* WHAT YOU ARE ASKED TO DO *
The answer should hold only the lines from the beginning of the material through the one with "- The code itself", reproduced exactly and without pictures.

* RECORDED DATA *

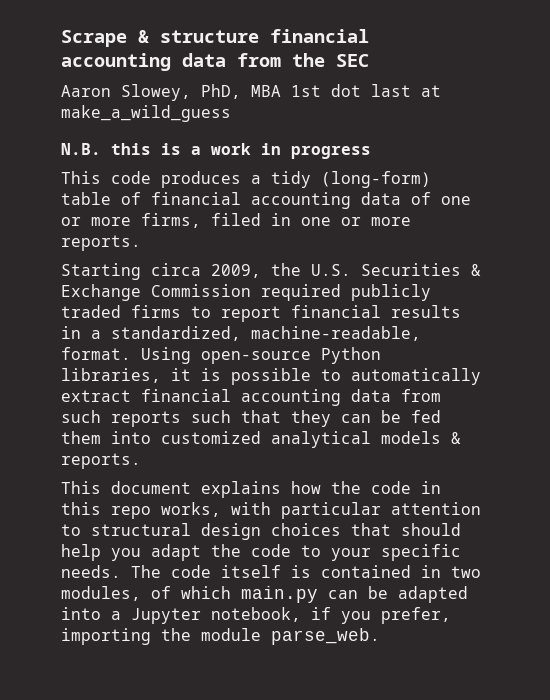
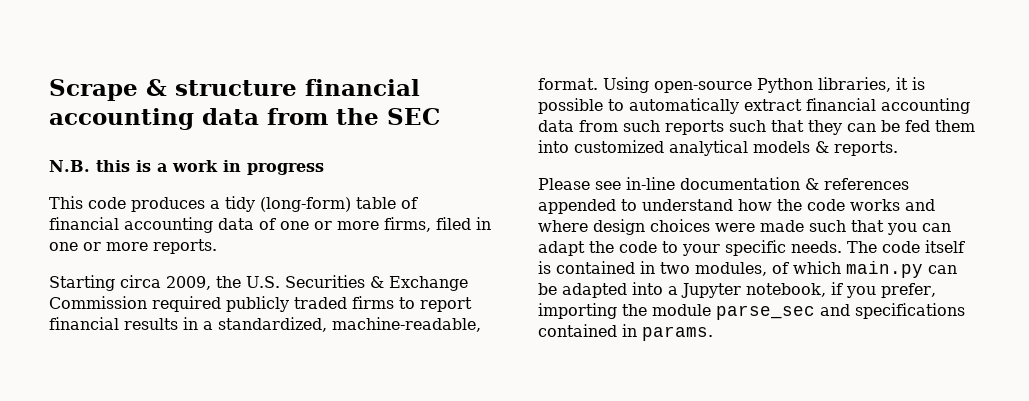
- Aaron Slowey, PhD, MBA 1st dot last at make_a_wild_guess
- This document explains how the code in this repo works, with particular attention to structural design choices that should help you adapt the code to your specific needs.
+ Please see in-line documentation & references appended to understand how the code works and where design choices were made such that you can adapt the code to your specific needs.
- The code itself is contained in two modules, of which main.py can be adapted into a Jupyter notebook, if you prefer, importing the module parse_web.
+ The code itself is contained in two modules, of which main.py can be adapted into a Jupyter notebook, if you prefer, importing the module parse_sec and specifications contained in params.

* ANSWER FOR THE TASK *
- Aaron Slowey, PhD, MBA 1st dot last at make_a_wild_guess
- This document explains how the code in this repo works, with particular attention to structural design choices that should help you adapt the code to your specific needs.
+ Please see in-line documentation & references appended to understand how the code works and where design choices were made such that you can adapt the code to your specific needs.
- The code itself is contained in two modules, of which main.py can be adapted into a Jupyter notebook, if you prefer, importing the module parse_web.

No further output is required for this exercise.